Change detection data:
—————
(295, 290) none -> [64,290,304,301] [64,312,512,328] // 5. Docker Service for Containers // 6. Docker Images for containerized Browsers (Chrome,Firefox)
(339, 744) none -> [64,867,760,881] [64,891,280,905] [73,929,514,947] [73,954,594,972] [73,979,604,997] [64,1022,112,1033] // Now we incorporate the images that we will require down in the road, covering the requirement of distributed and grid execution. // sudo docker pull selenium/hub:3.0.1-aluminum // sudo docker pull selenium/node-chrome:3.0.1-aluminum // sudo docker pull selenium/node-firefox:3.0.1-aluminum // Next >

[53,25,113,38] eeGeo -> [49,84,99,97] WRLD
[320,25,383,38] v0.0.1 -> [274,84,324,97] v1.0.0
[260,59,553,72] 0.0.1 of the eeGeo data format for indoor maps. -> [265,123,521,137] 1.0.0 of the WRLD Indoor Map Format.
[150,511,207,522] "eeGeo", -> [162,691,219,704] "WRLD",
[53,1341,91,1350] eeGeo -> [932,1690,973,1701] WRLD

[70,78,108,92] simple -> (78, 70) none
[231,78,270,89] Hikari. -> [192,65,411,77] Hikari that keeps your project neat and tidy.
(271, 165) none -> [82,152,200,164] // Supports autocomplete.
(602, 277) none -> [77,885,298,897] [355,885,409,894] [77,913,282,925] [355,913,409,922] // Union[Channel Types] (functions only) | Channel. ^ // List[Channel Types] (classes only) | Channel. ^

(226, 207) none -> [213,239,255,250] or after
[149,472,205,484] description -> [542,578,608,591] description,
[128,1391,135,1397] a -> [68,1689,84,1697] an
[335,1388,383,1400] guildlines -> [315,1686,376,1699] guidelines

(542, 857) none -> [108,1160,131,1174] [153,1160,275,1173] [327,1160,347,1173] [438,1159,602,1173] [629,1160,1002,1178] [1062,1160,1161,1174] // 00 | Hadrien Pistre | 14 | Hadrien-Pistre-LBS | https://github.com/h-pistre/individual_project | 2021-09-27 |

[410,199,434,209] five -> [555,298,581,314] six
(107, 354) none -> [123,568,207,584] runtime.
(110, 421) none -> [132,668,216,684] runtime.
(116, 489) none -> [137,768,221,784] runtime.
—————
## Exercise
Go through the entries above and pull out each line with "eeGeo" in it.

## Written solution
[53,25,113,38] eeGeo -> [49,84,99,97] WRLD
[260,59,553,72] 0.0.1 of the eeGeo data format for indoor maps. -> [265,123,521,137] 1.0.0 of the WRLD Indoor Map Format.
[150,511,207,522] "eeGeo", -> [162,691,219,704] "WRLD",
[53,1341,91,1350] eeGeo -> [932,1690,973,1701] WRLD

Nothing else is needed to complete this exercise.